Quarta Palavra: "Meu Deus, meu Deus, por que Me abandonaste? (Mt 27, 45)
Jesus clama em alta voz. Seu brado fende
não somente os ares daquele instante, mas os céus da história. Nossos
ouvidos são duros, era indispensável falar com força. Jesus não profere
uma queixa, nem faz uma acusação. Deseja, por amor a nós, fazer-nos
entender a terrível atrocidade de seus tormentos. Assim mais facilmente
adquiriremos clara noção de quanto pesa nossos pecados e de quanto
devemos ser agradecidos pela Redenção.
Como entender esse abandono? Não
rompeu-se - e é impossível - a união natural e eterna entre as pessoas
do Pai e do Filho. Nem sequer separaram-se as naturezas humana e divina.
Jamais se interrompeu a união entre a graça e a vontade de Jesus.
Tampouco perdeu sua alma a visão beatífica.

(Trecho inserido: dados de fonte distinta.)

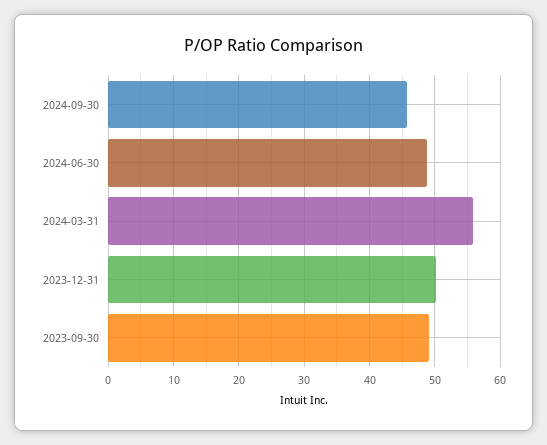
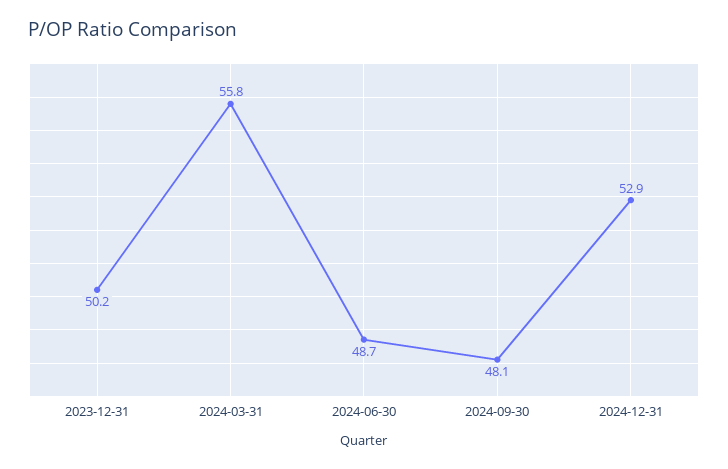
2024-09-30: 46 -> 48.1
2023-09-30: 49 -> none
2024-12-31: none -> 52.9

Perdeu Jesus, sito sim, e temporariamente, a união de proteção à qual Ele faz menção no Evangelho: "Aquele que me
enviou está comigo; ele não me deixou sozinho" (Jo, 8, 29). O Pai bem
poderia protegê-Lo nessa hora (cfr. Mc 14, 36; Mt 26, 53; Lc 22, 43). O
próprio Filho poderia proteger seu Corpo (Jo 10, 18; 18, 6), ou
conferir-lhe o dom de incorruptibilidade e de impassibilidade, uma vez
que sua alma estava na visão beatífica.
Mas assim determinou a Santíssima
Trindade: a debilidade da natureza humana em Jesus deveria prevalecer
por um certo período, a fim de que se cumprisse o que estava escrito.
Por isso Jesus não se dirige ao Pai como em geral procedia, mas usa da
invocação "meu Deus".
A ordem do universo criado é coesa com
aordem moral. Ambas procedem de uma mesma e única causa. Se a primeira
não se levanta para se vingar daqueles que dilaceram os princípios
morais por meio de seus pecados, é porque deus lhe retém o ímpeto
natural, Se assim não fosse, os céus, os mares e os ventos se ergueriam
contra toda e qualquer ofensa feita a Deus. Mas como frear a natureza
diante do deicídio? Por isso, na hora daquele crime supremo, "cobriu-se toda a terra de trevas" ... (Mt 27, 45).
Quinta Palavra: "Tenho SEDE." (Jo 19, 28)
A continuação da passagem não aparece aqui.